(Beginning of MATERIAL TO PROCESS)

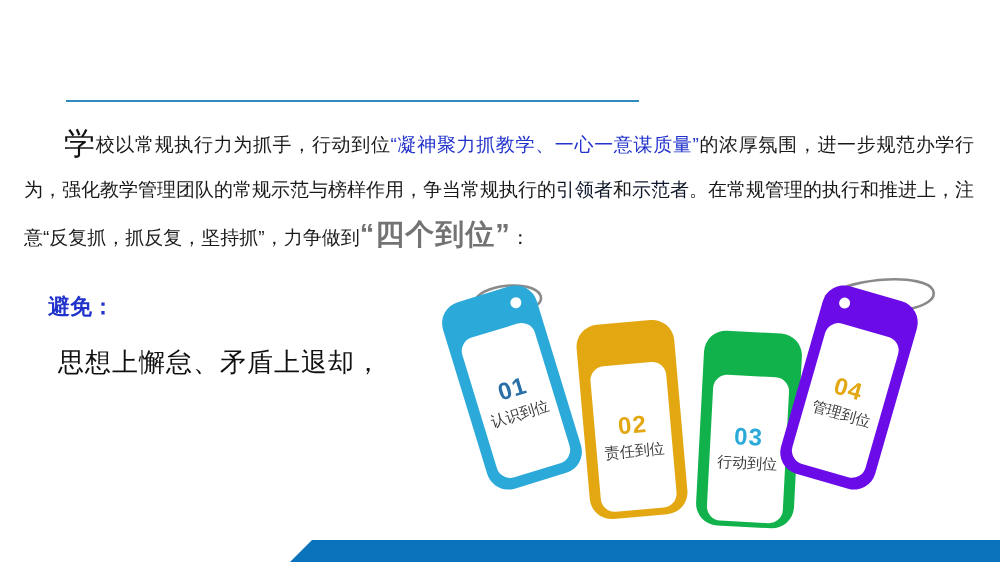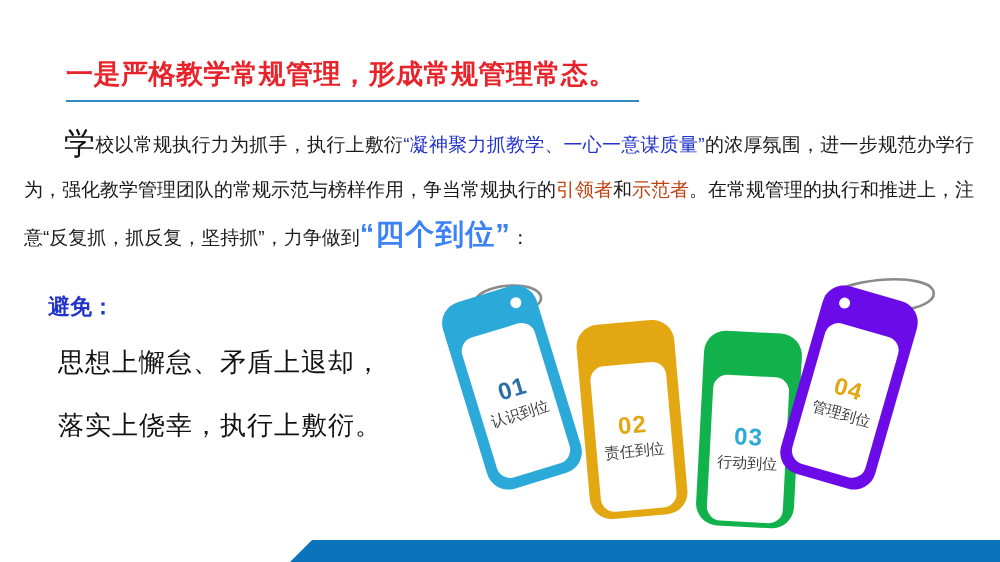"一是严格教学常规管理，形成常规管理常态。" div.title { html: <div>一是严格教学常规管理，形成常规管理常态。</div> -> none }
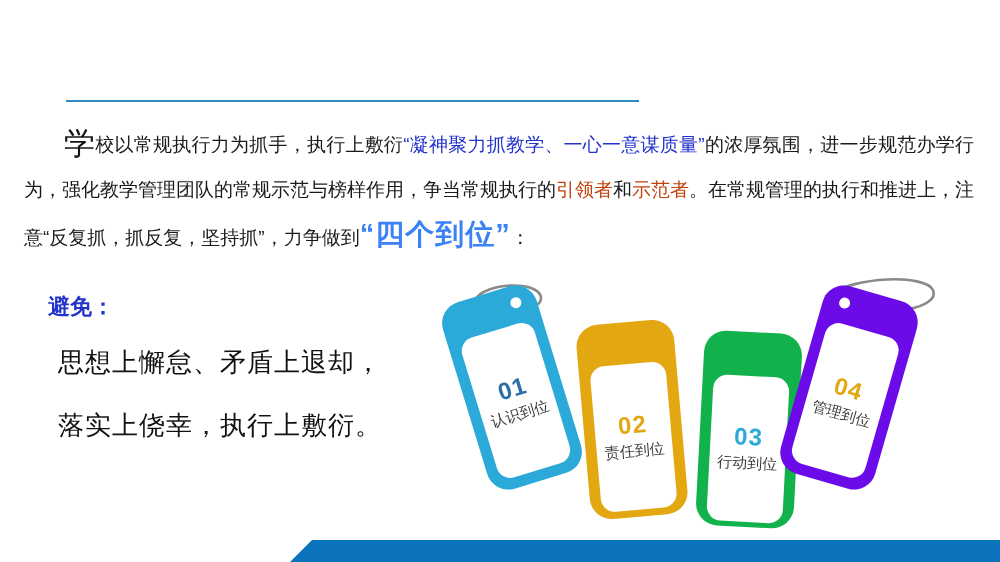"校以常规执行力为抓手，执行上敷衍" span { text: 执行上敷衍 -> 行动到位 }
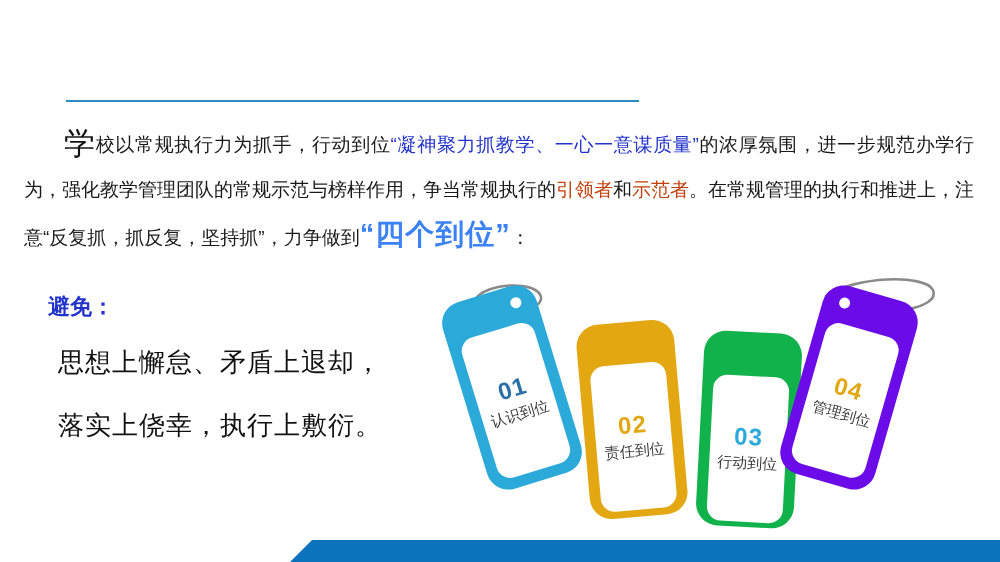"引领者" .em-gold { color: #c2410c -> #0f172a }
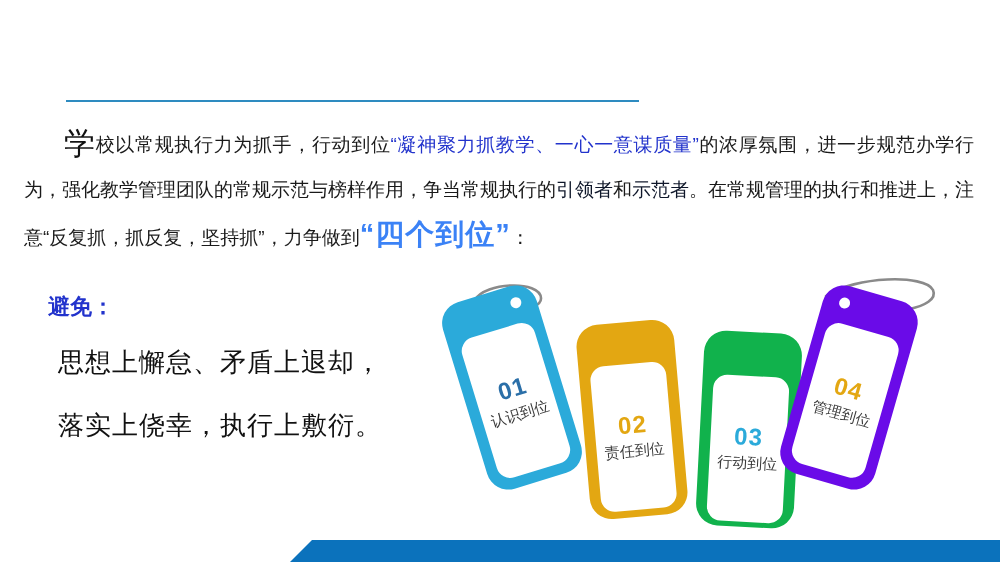"“四个到位”" .em-red-big { color: #3b82f6 -> #737373 }
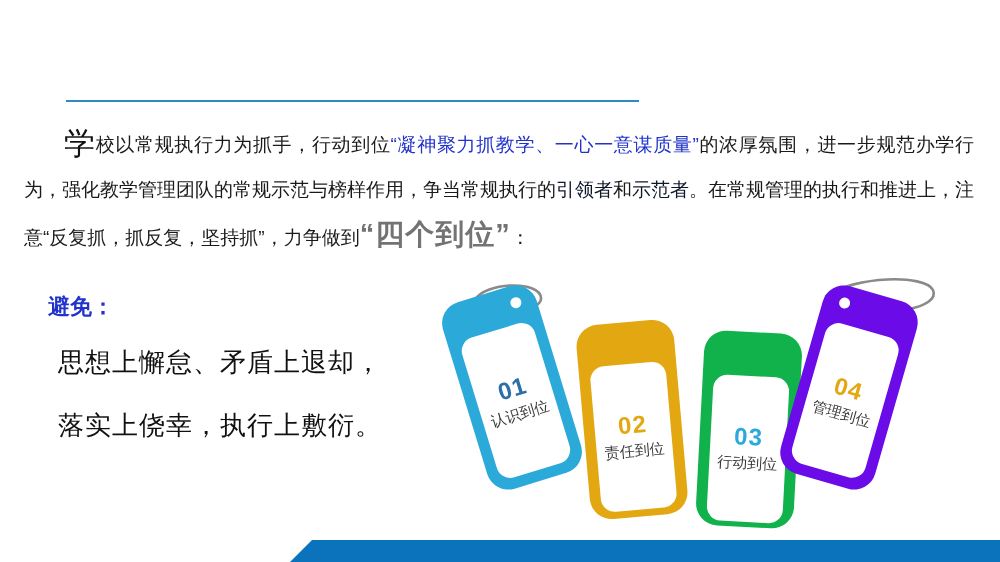"落实上侥幸，执行上敷衍。" div.avoid-line { html: <div>落实上侥幸，执行上敷衍。</div> -> none }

(End of MATERIAL TO PROCESS)

WHAT YOU NEED TO DO
The expected output is an exact retyping of the lines from the line with "color: #c2410c ->" through the last line of the data, with both ends kept and the pictures dropped.

RESPONSE TO THE TASK
"引领者" .em-gold { color: #c2410c -> #0f172a }
"“四个到位”" .em-red-big { color: #3b82f6 -> #737373 }
"落实上侥幸，执行上敷衍。" div.avoid-line { html: <div>落实上侥幸，执行上敷衍。</div> -> none }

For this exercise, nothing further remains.